I don’t see very many films at all. But in general, I have to say, the films that have inspired me recently are films that comes from the so-called “third world,” that show me things that are not present in our western world. I’m thinking of filmmakers like [Asghar] Farhadi from Iran, he presents films that I don’t find anywhere else. But there are any number of younger filmmakers whose work impresses me. I just don’t like to mention any of them because inevitably I forget some and they feel insulted or offended.

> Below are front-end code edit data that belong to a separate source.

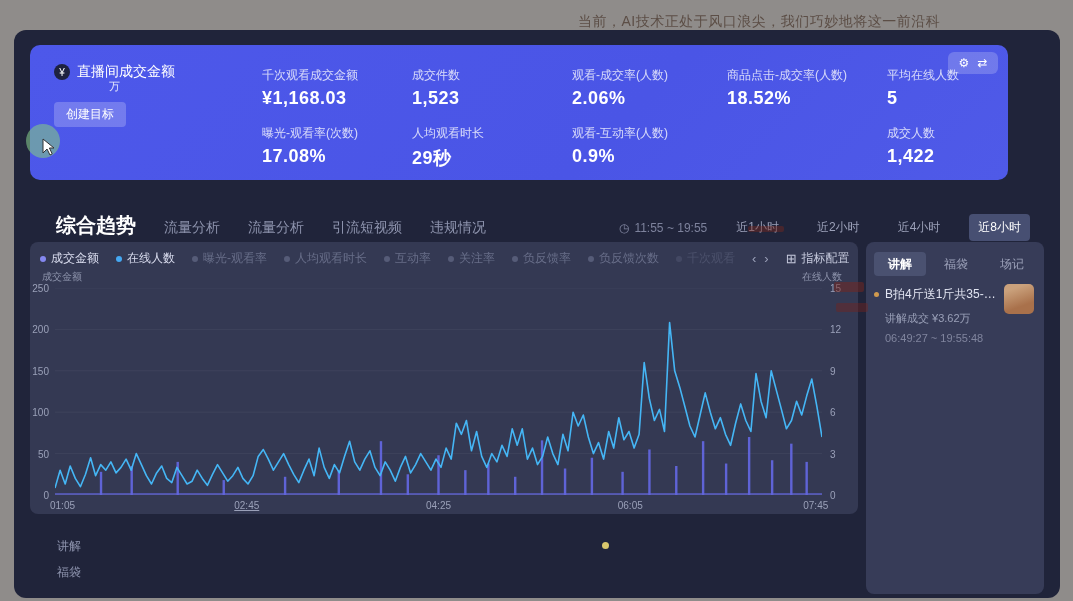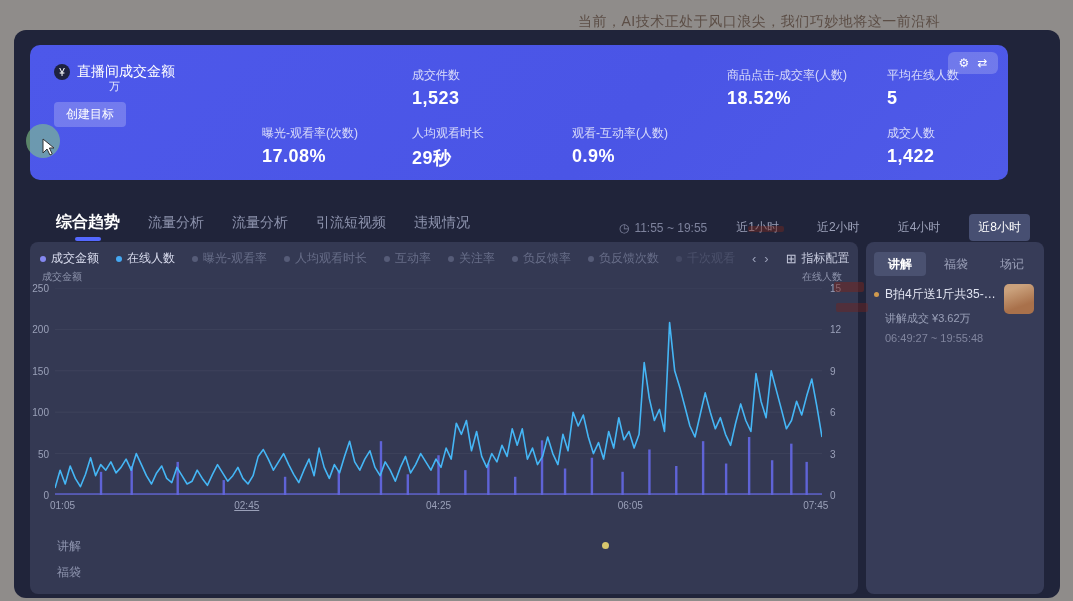"千次观看成交金额" div.metric { html: none -> <div> <div>千次观看成交金额</div> <div>¥1,168.03</div> </div> }
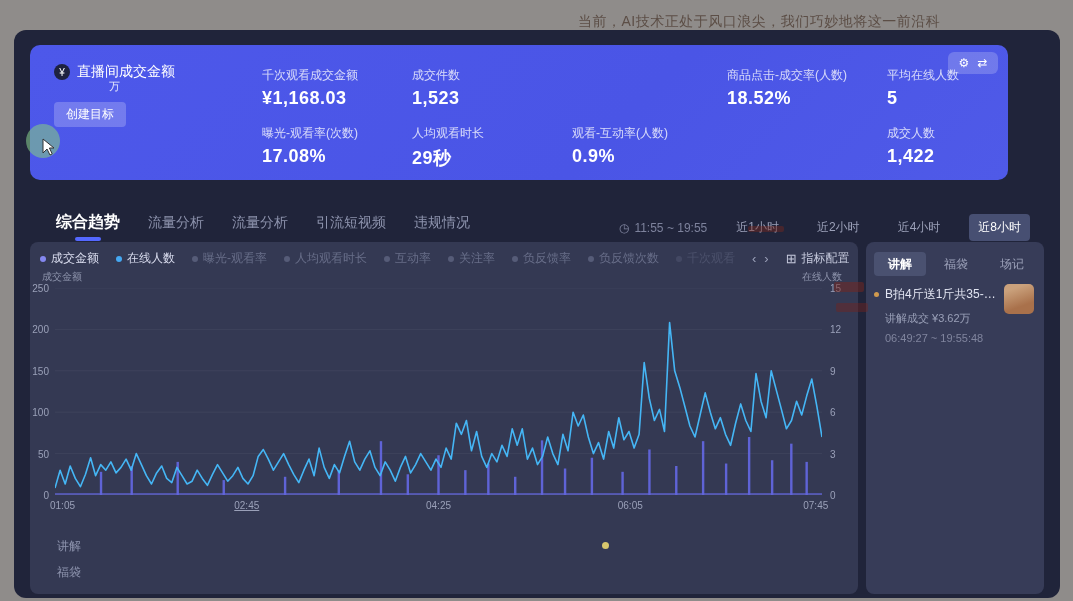"观看-成交率(人数)" div.metric { html: none -> <div> <div>观看-成交率(人数)</div> <div>2.06%</div> </div> }
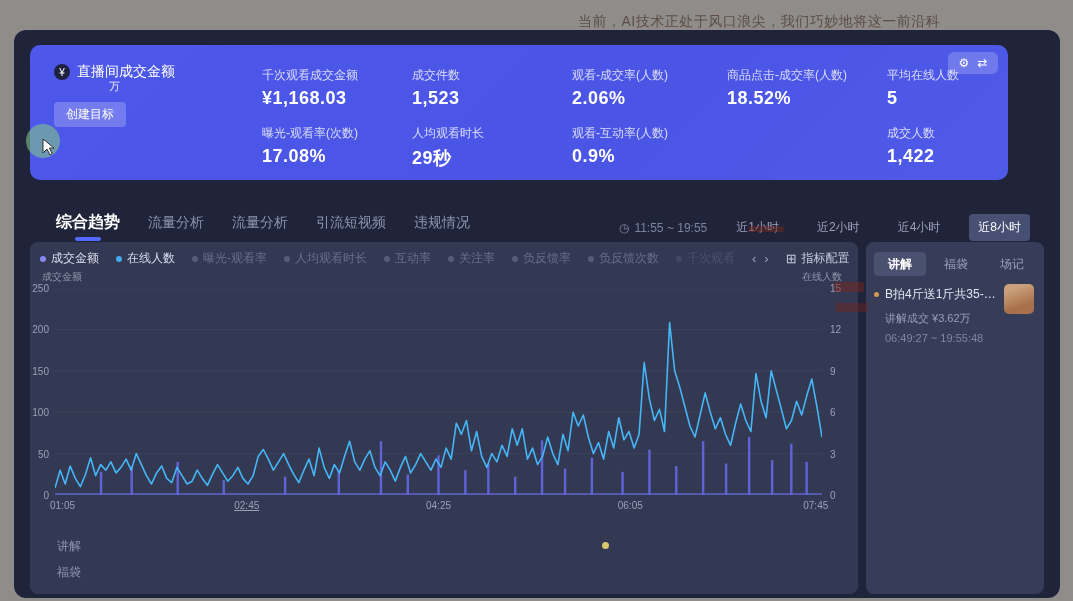"综合趋势" .main-tab.active { font-size: 16px -> 20px }
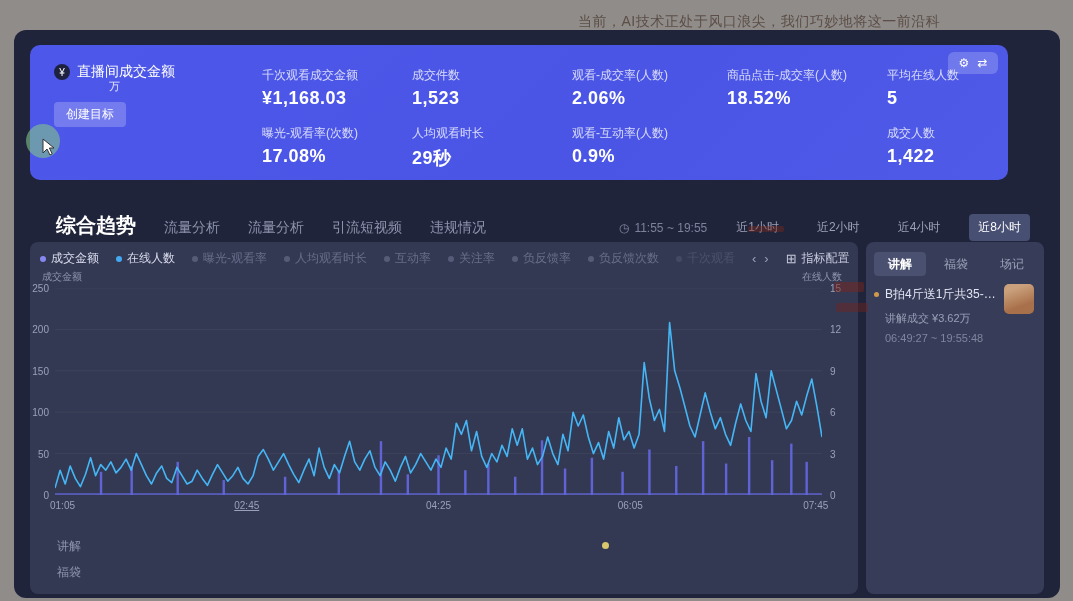"成交金额" .chart-card { height: 352px -> 272px }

The reason why I ask is because you mentioned “Happy End” was inspired by a story you read. I’m curious if you take most of your inspiration from the real world or from other films.

When I began to make films, or when I began to think I wanted to make films, then I saw any number of the films. I’d go to the movies three times a day and I was very influenced or impressed by the great filmmakers such as Bresson and Tarkovsky. Today, I teach film directing at the university in Vienna and so through the course I watch any number of great classics with my students and derive a great deal of pleasure and instruction from that. But in terms of the yearly current newer films, then I don’t have time to see very many of them.

Do the skills you have as a director help you in the way you teach classes or engage with students?

Well, first of all, I see my task as trying to pass on or transmit my technical experiences, the craft I have developed over the course of making films, and this is what I try to give my students. Mark Twain had a very good sentence. He said, “Those who can, do. Those who can’t, teach.” [Laughs] I see that at the university. A number of other teachers don’t really have any understanding of the craft whatsoever, but try to teach nonetheless. I think the hardest part as a young person, as a student is to try to find your own language, and if I see a student trying to make a Haneke film, for example, I’m the first to tell them to stop and to try to develop something more personal.